Post by prognastat »

Of all the people I have met in person, I'm aware of only very few that have made any attempts at becoming financially more secure(not even FIRE, mostly just DR/becoming debt free) and they weren't even able to achieve and maintain being debt free and saving any disposable income.

I think the diet analogy is quite apt in that many spend very little time thinking about their diet/finances, a large minority is familiar with some financial concepts whether it is pursuing being debt free or FIRE, a small minority is actively pursuing some kind of financial goal and an even smaller minority will actually achieve/maintain these.

Though being unhealthy/financially unstable isn't fun it can be quite comfortable in either eating whatever you want or in spending whatever you want without thinking about it. Delaying gratification isn't something most people are good at. Sure it'll feel great to be healthy/in shape/FI, but that cheesecake will taste great now and buying a big fancy car I can't afford on credit will mean I don't need to work to find a good deal on a car plus almost everyone will congratulate me and be envious of my new car.

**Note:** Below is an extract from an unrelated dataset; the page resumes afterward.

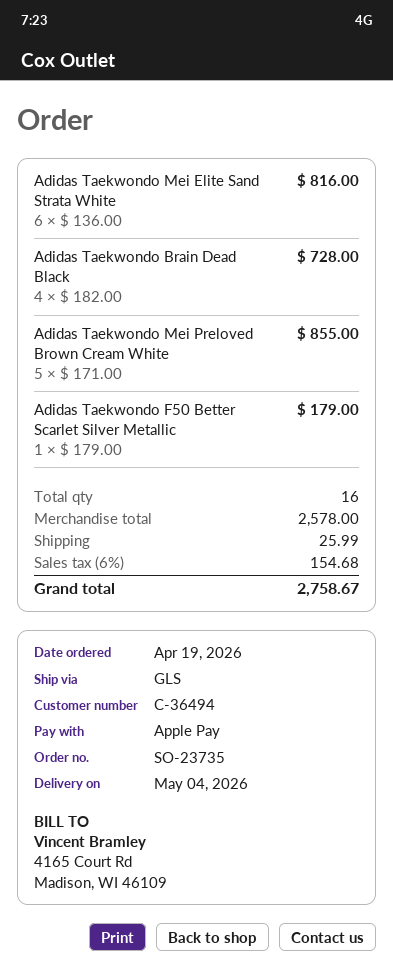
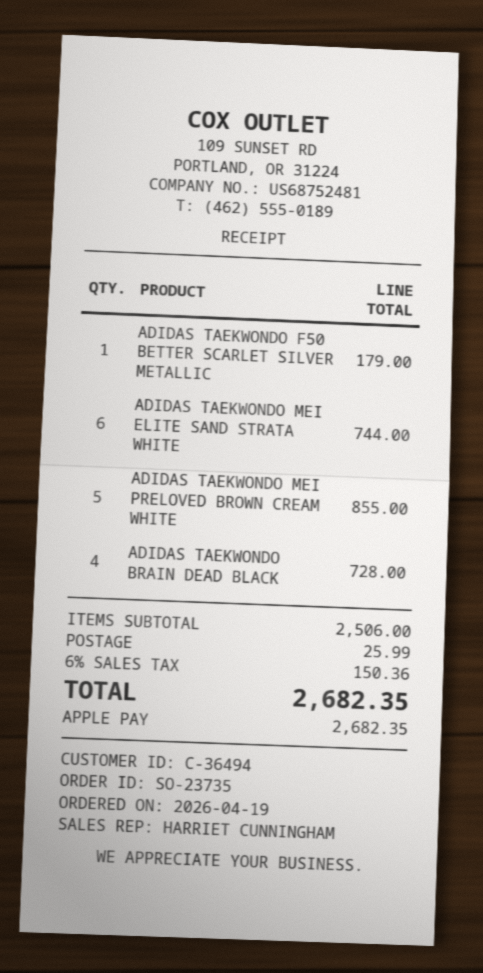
Adidas Taekwondo Mei Elite Sand Strata White: 6 for 816.00 -> 6 for 744.00
subtotal: 2578.00 -> 2506.00
tax: 6% = 154.68 -> 6% = 150.36
total: 2758.67 -> 2682.35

Most people just care far more about what other people think and also about their short term comfort than anything more than a few weeks in the future. Due to this I'm not too worried about too many people achieving FIRE.

I would actually be surprised if the % of people that are actively pursuing any kind of non-purchase related long term financial goal(so anything from seriously working to pay off debt to becoming FIRE) is in the double digits.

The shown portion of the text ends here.